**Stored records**
------------------------------------------------------------------------

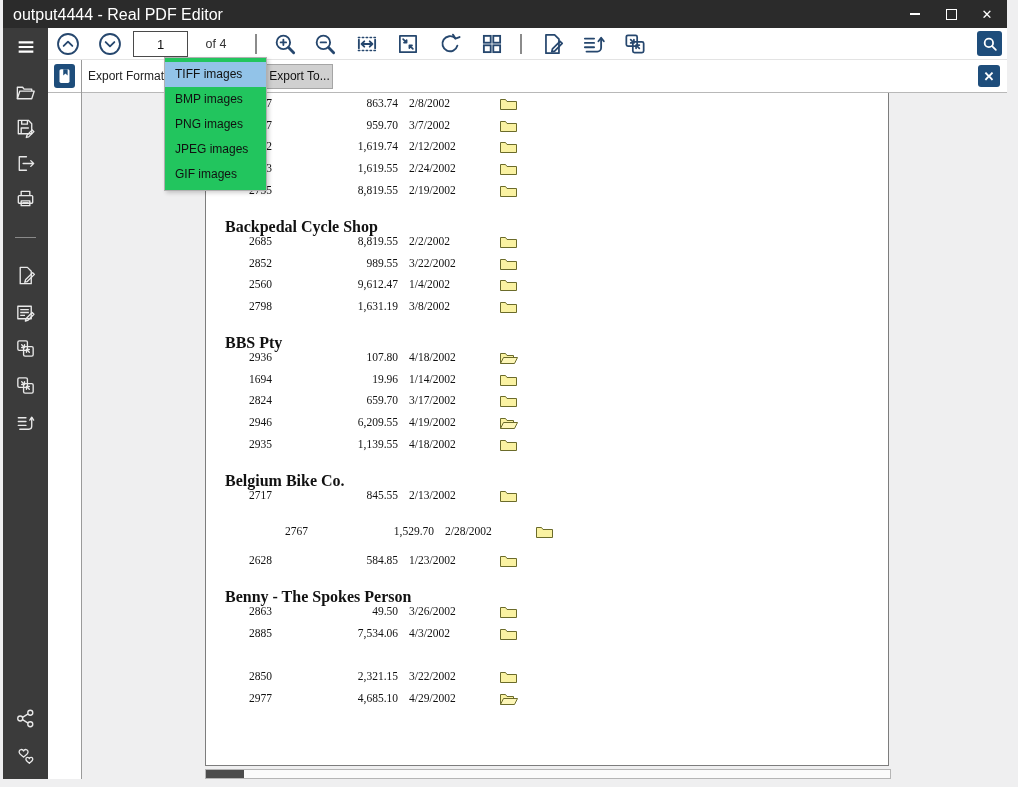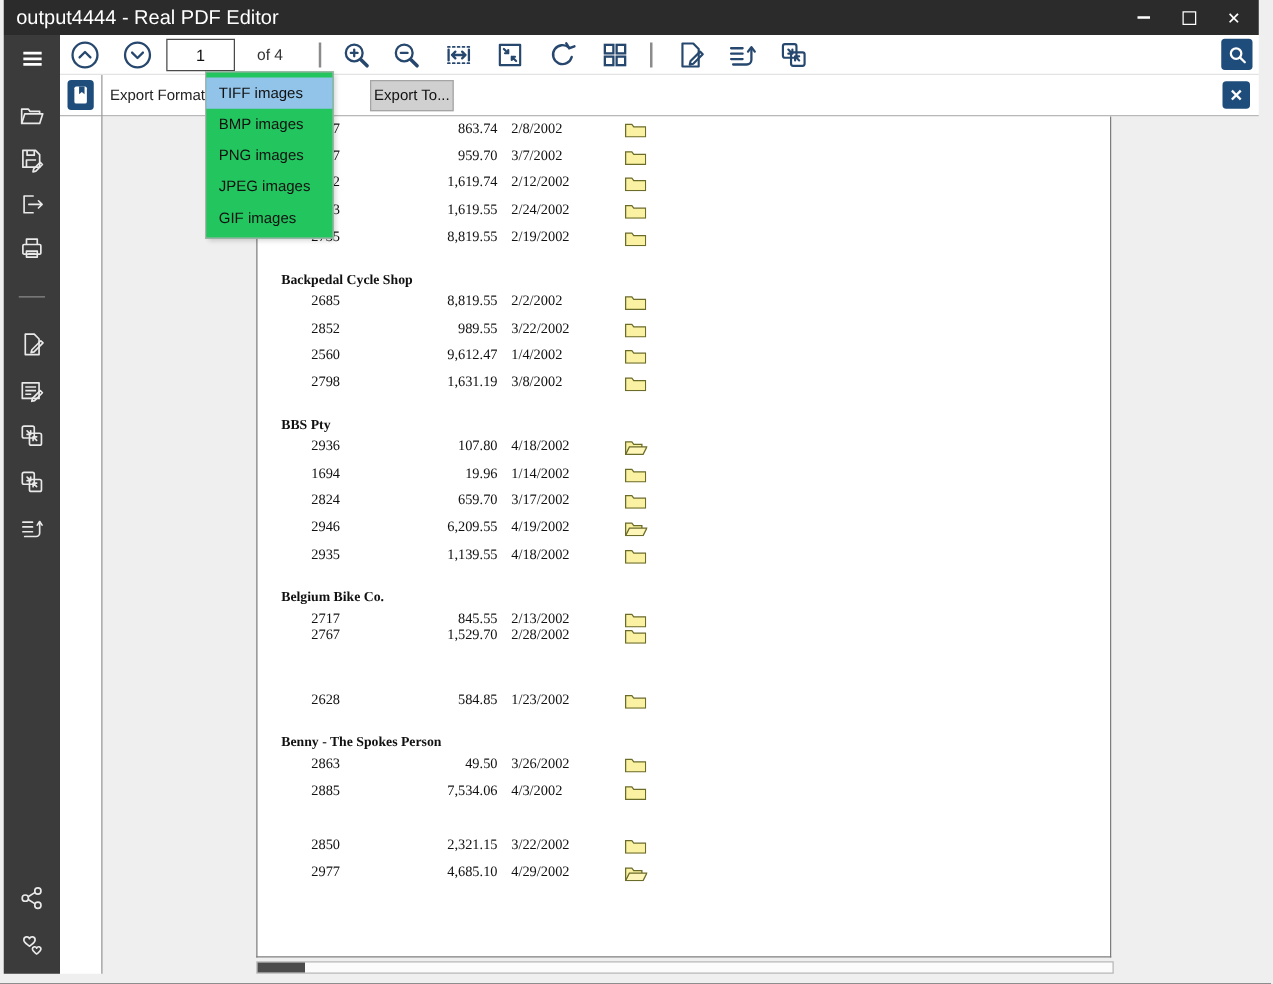"Export To..." .export-to-btn { left: 248px -> 218px }
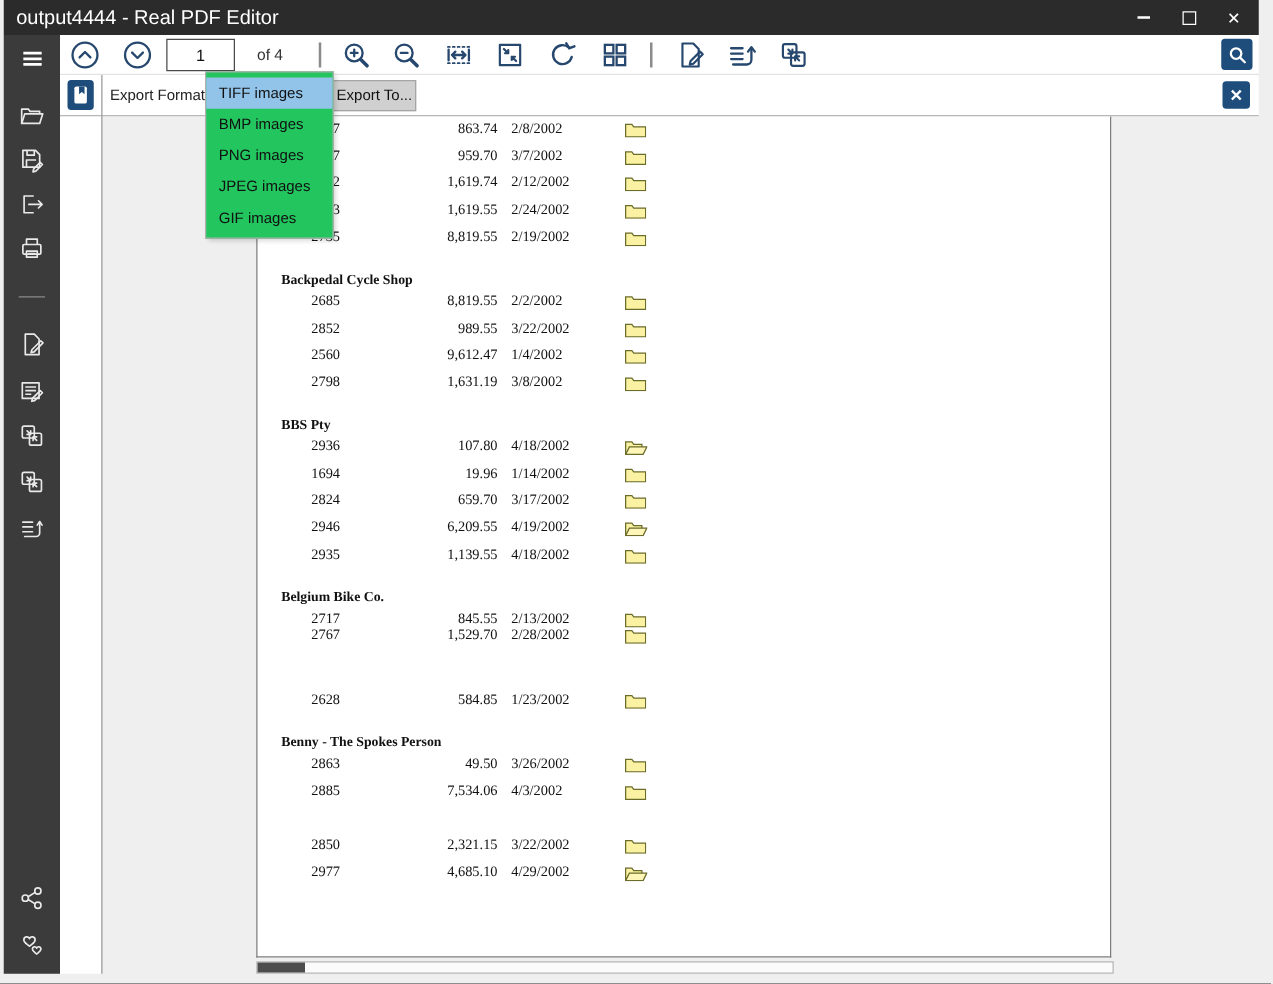"Backpedal Cycle Shop" .cust { font-size: 11px -> 16px }
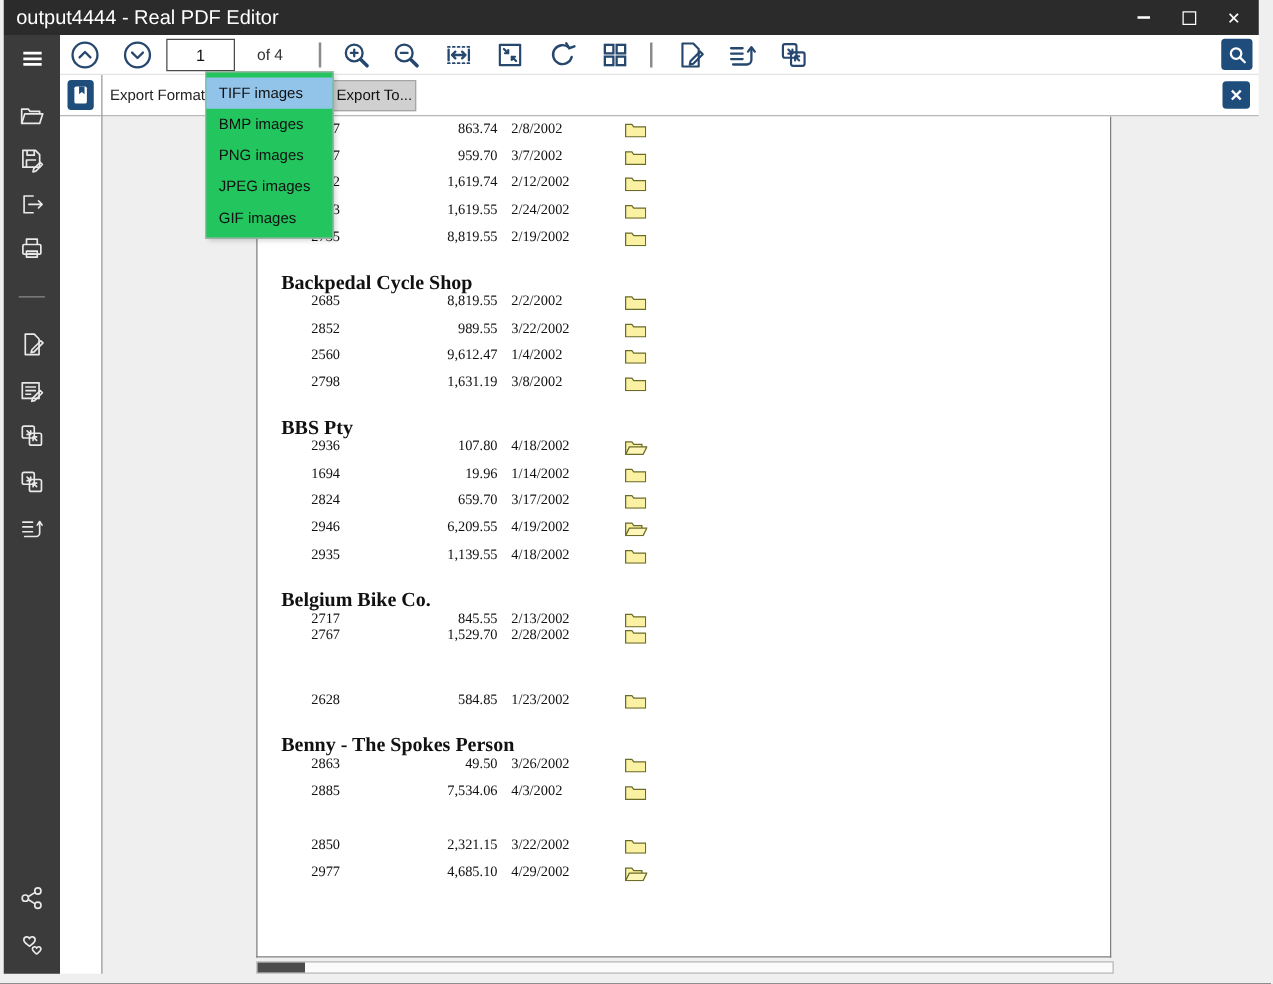"2767" div.row { margin-left: none -> 36px; top: 409px -> 432px }
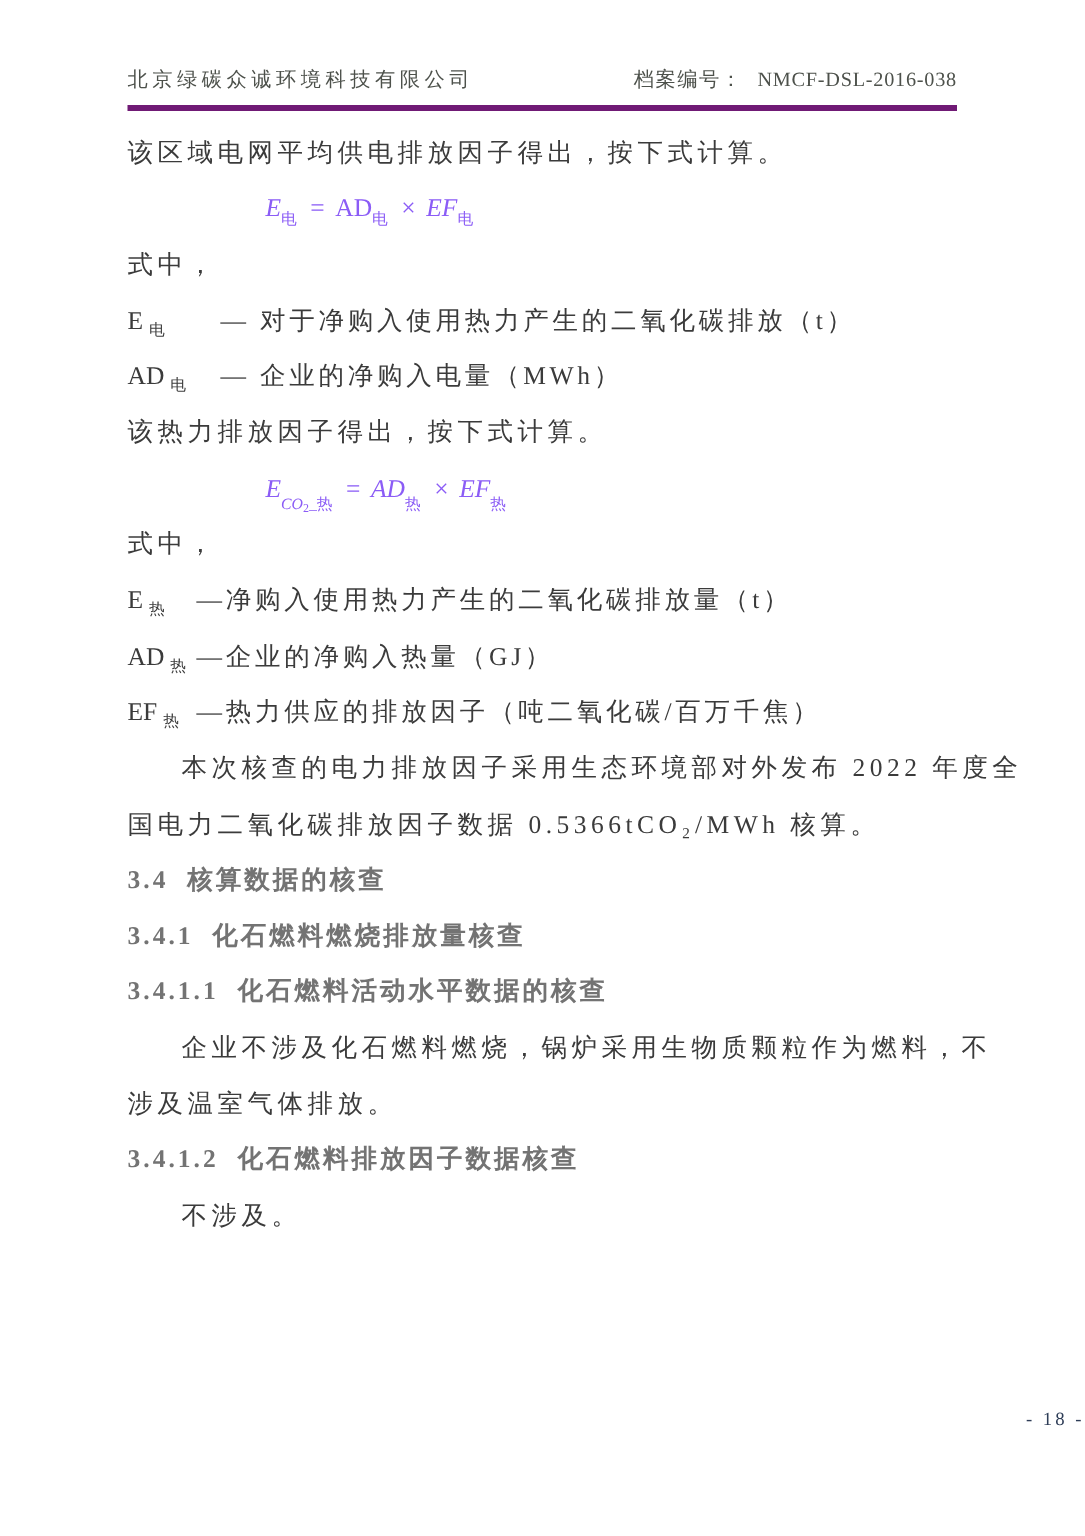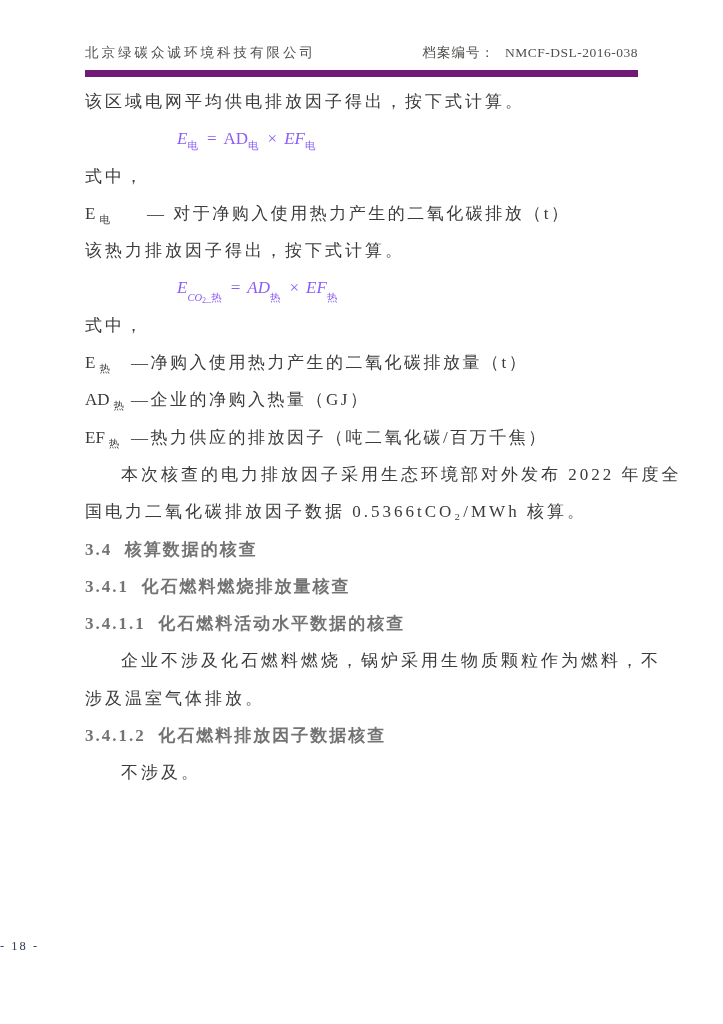"北京绿碳众诚环境科技有限公司" .header { border-bottom: 7px solid #701a75 -> 4px solid #701a75 }
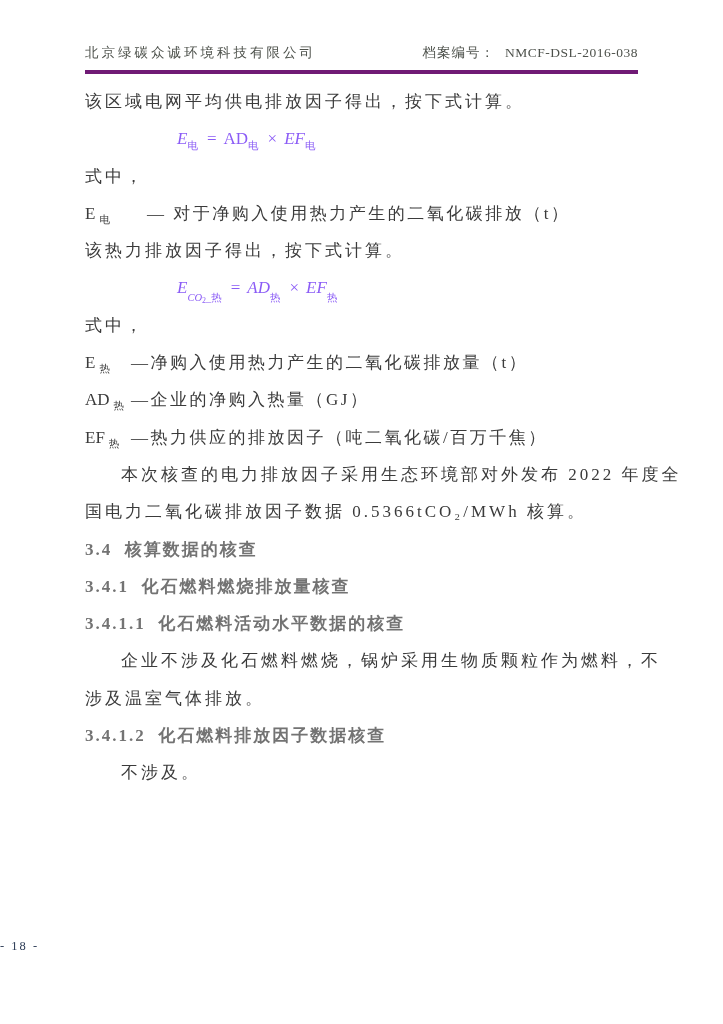"AD 电" div.line { html: none -> <div> <span><span>AD</span><sub>电</sub></span> <span>— 企业的净购入电量（MWh）</span> </div> }
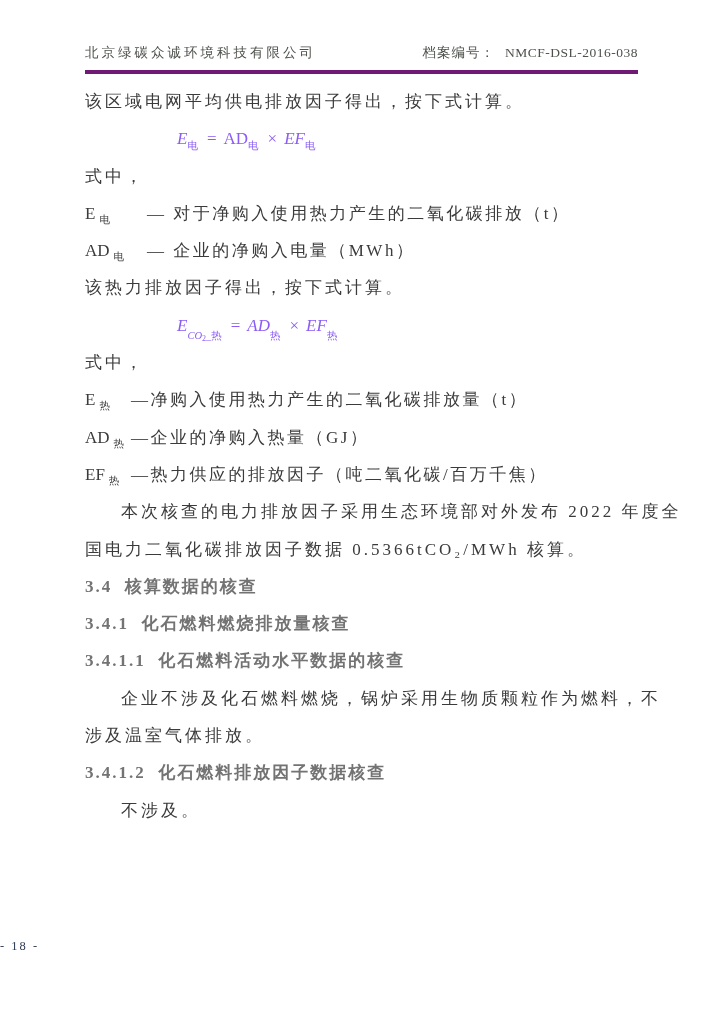"- 18 -" .footer { text-align: left -> right }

------------------------------------------------------------------------

**Exercise prompt**
Quote only the lines that start at the line holding "border-bottom: 7px solid" and end at the last line of the entries, including both of those lines, and omit every picture.

**Task solution**
"北京绿碳众诚环境科技有限公司" .header { border-bottom: 7px solid #701a75 -> 4px solid #701a75 }
"AD 电" div.line { html: none -> <div> <span><span>AD</span><sub>电</sub></span> <span>— 企业的净购入电量（MWh）</span> </div> }
"- 18 -" .footer { text-align: left -> right }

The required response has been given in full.